Robert Bron of ABiLiTieS, a seasoned professional in company establishment in the Netherlands, attests to the fact that his firm has assisted about 40 British companies in establishing a Dutch company or registering branch offices. We talked to him about his experience with setting up new businesses and what UK entrepreneurs should keep an eye out for.

Should you set up a Dutch branch or company?

Robert says that entrepreneurs are often split between the 2 avenues when it comes to choosing between a branch or company. The differences between the two are not very stark. Both require the preparation, maintenance, and publishing of annual accounts, and the same goes for corporate income tax returns and VATs. Opening bank accounts for a company is often less tedious than that needed for a branch office.

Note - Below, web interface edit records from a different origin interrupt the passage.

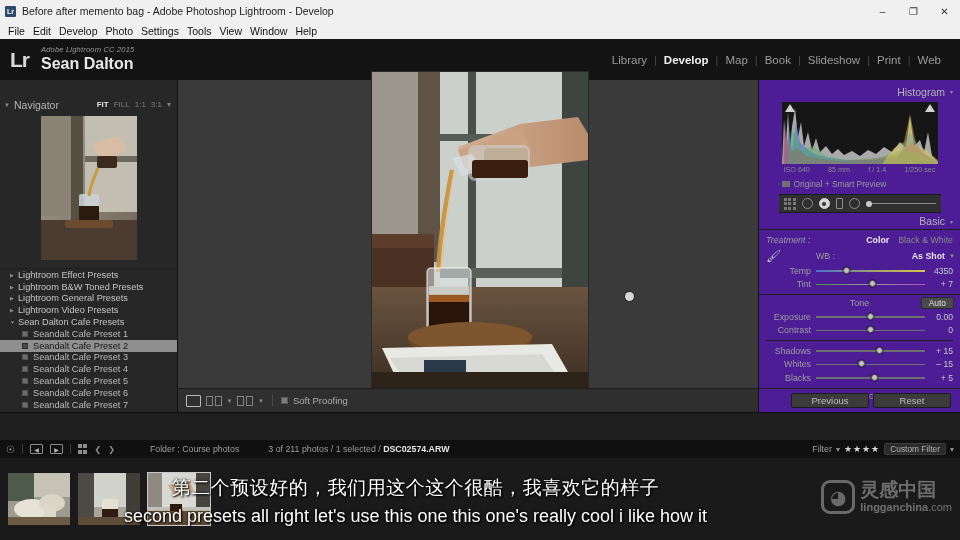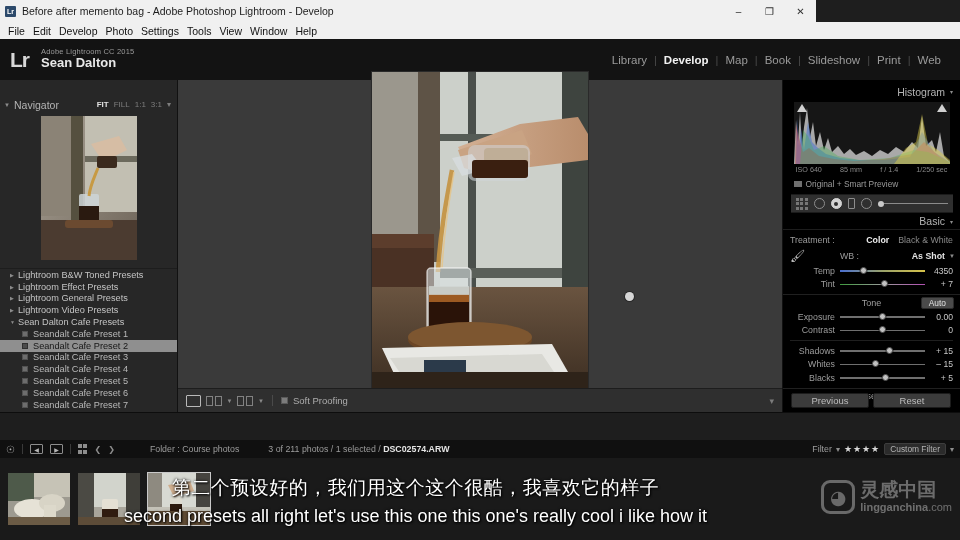--- a/index.html
+++ b/index.html
@@ -6,21 +6,21 @@
   html, body {
     width: 960px; height: 540px;
     background: #000;
     font-family: "Liberation Sans", sans-serif;
     overflow: hidden;
   }
   #app { position: relative; width: 960px; height: 540px; background: #1e1e1e; }
 
   
   .titlebar {
-    position: absolute; left: 0; top: 0; width: 816px; height: 22px;
+    position: absolute; left: 0; top: 0; width: 960px; height: 22px;
     background: #f0f0f0; display: flex; align-items: center;
   }
   .tb-icon {
     width: 11px; height: 11px; margin: 0 6px 0 5px; background: #2d4a6b;
     color: #fff; font-size: 7px; line-height: 11px; text-align: center;
     font-weight: bold; border-radius: 1px; flex: none;
   }
   .tb-title { font-size: 10.5px; color: #1c1c1c; white-space: nowrap; }
   .tb-btns { margin-left: auto; display: flex; height: 22px; }
   .tb-btn {
@@ -39,36 +39,36 @@
   
   .idrow {
     position: absolute; left: 0; top: 39px; width: 960px; height: 41px;
     background: #131313; display: flex; align-items: center;
   }
   .lr-logo {
     margin-left: 10px; color: #d8d8d8; font-size: 21px; font-weight: bold;
     letter-spacing: -1px; line-height: 1; font-family: "Liberation Sans", sans-serif;
   }
   .idtext { margin-left: 12px; line-height: 1.15; }
-  .idtext .small { font-size: 7.5px; color: #9a9a9a; letter-spacing: .2px; }
-  .idtext .big { font-size: 13px; color: #e8e8e8; font-weight: bold; }
+  .idtext .small { font-size: 7.5px; color: #9a9a9a; letter-spacing: .2px; font-style: italic; }
+  .idtext .big { font-size: 16px; color: #e8e8e8; font-weight: bold; }
   .modules { margin-left: auto; margin-right: 12px; display: flex; align-items: center; }
   .module { font-size: 11.5px; color: #9b9b9b; padding: 0 7px; white-space: nowrap; }
   .module.active { color: #f2f2f2; font-weight: bold; }
   .mod-sep { color: #4a4a4a; font-size: 11px; }
 
   
   .work { position: absolute; left: 0; top: 80px; width: 960px; height: 332px; }
   .panel-left {
     position: absolute; left: 0; top: 0; width: 178px; height: 332px;
     background: #272727; border-right: 1px solid #111;
   }
   .panel-right {
-    position: absolute; right: 0; top: 0; width: 178px; height: 332px;
-    background: #000000; border-left: 1px solid #111;
+    position: absolute; right: 0; top: 0; width: 202px; height: 332px;
+    background: #4c1d95; border-left: 1px solid #111;
   }
   .center {
     position: absolute; left: 178px; top: 0; right: 178px; height: 332px;
     background: #3a3a3a;
   }
 
   
   .nav-head {
     display: flex; align-items: center; height: 17px; padding: 0 6px 0 4px;
     margin-top: 16px;
@@ -202,21 +202,21 @@
   .strack.tint { background: linear-gradient(90deg,#3f9a3f,#9a9a9a,#b14fb1); }
   .sknob {
     position: absolute; top: 2.6px; width: 7px; height: 7px; background: #c2c2c2;
     border: 1px solid #4a4a4a; border-radius: 50%; margin-left: -3.5px;
     box-shadow: 0 0 0 1px rgba(0,0,0,.25);
   }
   .treat-row {
     display: flex; align-items: center; height: 15px; padding: 0 7px;
     font-size: 8.8px; color: #9d9d9d; margin-top: 2px;
   }
-  .treat-row .t-lbl { flex: none; }
+  .treat-row .t-lbl { flex: none; font-style: italic; }
   .t-opts { margin-left: auto; display: flex; gap: 9px; align-items: center; }
   .t-opt { font-size: 8.8px; color: #8a8a8a; }
   .t-opt.on { color: #ececec; font-weight: bold; }
   .wb-row { display: flex; align-items: center; height: 17px; padding: 0 7px; position: relative; }
   .eyedrop {
     width: 14px; height: 14px; color: #c9c9c9; font-size: 12px; line-height: 14px;
   }
   .wb-lbl { margin-left: 36px; font-size: 8.8px; color: #9d9d9d; }
   .wb-val { margin-left: auto; font-size: 8.8px; color: #e2e2e2; font-weight: bold; padding-right: 8px; }
   .wb-car { position: absolute; right: 5px; font-size: 6px; color: #8a8a8a; }
@@ -388,25 +388,25 @@
           <rect x="38" y="78" width="20" height="26" rx="2" fill="#cdd4d6" opacity=".85"></rect>
           <rect x="38" y="90" width="20" height="14" fill="#2a1a10"></rect>
           <rect x="24" y="104" width="48" height="8" rx="3" fill="#6b4a30"></rect>
           <path d="M57 52 C53 62 49 70 48 80" stroke="#c79a44" stroke-width="3" fill="none"></path>
         </svg>
       </div>
 
       <div class="preset-list">
         <div class="pl-row group">
           <span class="pl-tri">▶</span>
-          <span>Lightroom B&amp;W Toned Presets</span>
+          <span>Lightroom Effect Presets</span>
         </div>
         <div class="pl-row group">
           <span class="pl-tri">▶</span>
-          <span>Lightroom Effect Presets</span>
+          <span>Lightroom B&amp;W Toned Presets</span>
         </div>
         <div class="pl-row group">
           <span class="pl-tri">▶</span>
           <span>Lightroom General Presets</span>
         </div>
         <div class="pl-row group">
           <span class="pl-tri">▶</span>
           <span>Lightroom Video Presets</span>
         </div>
         <div class="pl-row group">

This, coupled with the bonus of reduced liability and simplistic operation of a company, makes it more feasible for most entrepreneurs to establish a company. A BV, which is a private, limited liability company, is, therefore, the most preferred legal entity among entrepreneurs.

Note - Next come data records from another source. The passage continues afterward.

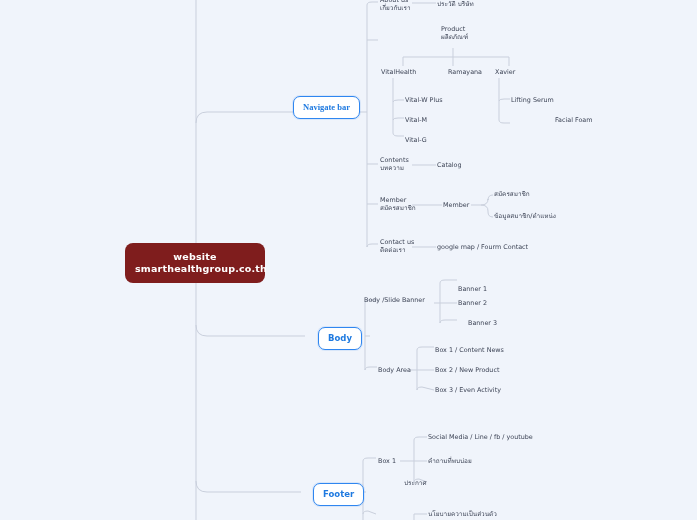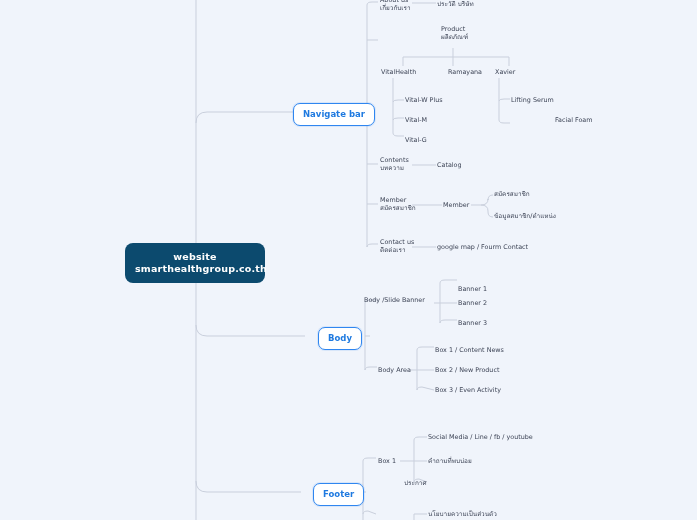--- a/index.html
+++ b/index.html
@@ -11,21 +11,21 @@
     position:relative;
   }
   #canvas { position:absolute; inset:0; width:697px; height:520px; }
   svg.links { position:absolute; left:0; top:0; width:697px; height:520px; pointer-events:none; }
   svg.links path, svg.links line { fill:none; stroke:#c9cfdc; stroke-width:1; }
 
   .node { position:absolute; }
 
   
   .root {
-    background:#0c4a6e;
+    background:#7f1d1d;
     color:#ffffff;
     border-radius:8px;
     font-weight:bold;
     font-size:9.5px;
     line-height:12px;
     text-align:center;
     padding:8px 10px;
     letter-spacing:.2px;
   }
   .root .l2 { display:block; }
@@ -135,21 +135,21 @@
 
     <path d="M414 514 L427 514"></path>
     <path d="M414 514 L414 520"></path>
   </svg>
 
   <div class="node root" style="left:125px; top:243px; width:140px;">
     <span class="l1">website</span>
     <span class="l2">smarthealthgroup.co.th</span>
   </div>
 
-  <div class="node pill" style="left:293px; top:103px;">
+  <div class="node pill" style="left:293px; top:96px;font-family:Liberation Serif, serif;">
     <span>Navigate bar</span>
   </div>
 
   <div class="node pill" style="left:318px; top:327px;">
     <span>Body</span>
   </div>
 
   <div class="node pill" style="left:313px; top:483px;">
     <span>Footer</span>
   </div>
@@ -240,21 +240,21 @@
   </div>
 
   <div class="node leaf" style="left:458px; top:285px;">
     <span>Banner 1</span>
   </div>
 
   <div class="node leaf" style="left:458px; top:299px;">
     <span>Banner 2</span>
   </div>
 
-  <div class="node leaf" style="left:458px; top:319px;">
+  <div class="node leaf" style="left:468px; top:319px;">
     <span>Banner 3</span>
   </div>
 
   <div class="node leaf" style="left:378px; top:366px;">
     <span>Body Area</span>
   </div>
 
   <div class="node leaf" style="left:435px; top:346px;">
     <span>Box 1 / Content News</span>
   </div>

How much time and effort is involved in the setup?

It usually only takes about a week’s worth of time to fully register and set up a BV. The same can be said for a registered address, which could also exist of a Dutch virtual address. It’s entirely possible to execute the whole process remotely, which means that it’s not necessary for you even to visit the Netherlands.

BV registrations and setup can typically cost around EUR 1250 pre VAT. All documents come standard with English translation, making it easy for you to understand everything easily.

How can you obtain a Dutch VAT & EORI number?

Any company that registers with the trade register, and has VATable activities, automatically receives a VAT number. The VAT number usually gets issued two weeks after the registration is completed. It’s important to note that the VAT number is only issued if there is a significant extent of a company’s Dutch presence.

Therefore, you should consider many critical elements such as your clientele, services, inventory, and warehousing. If the Dutch Tax authorities have any doubts or concerns, a questionnaire will be filled in, after which they can decide on VAT number issuance. EORI numbers can simply be activated via email requests by your Dutch tax consultant or first-time usage at a Dutch border.

What is the process for opening a bank account?

In the case of Dutch employees, you can easily open a bank account at nearly every bank. If your establishment in the Netherlands doesn’t have much more than just a virtual office, it’s advisable to consider opening an account with an online bank.

All banks located within the SEPA region, which includes the EU, Iceland, Liechtenstein, Norway, Switzerland, and Great Britain, will work adequately as transfer costs between these channels are fairly low.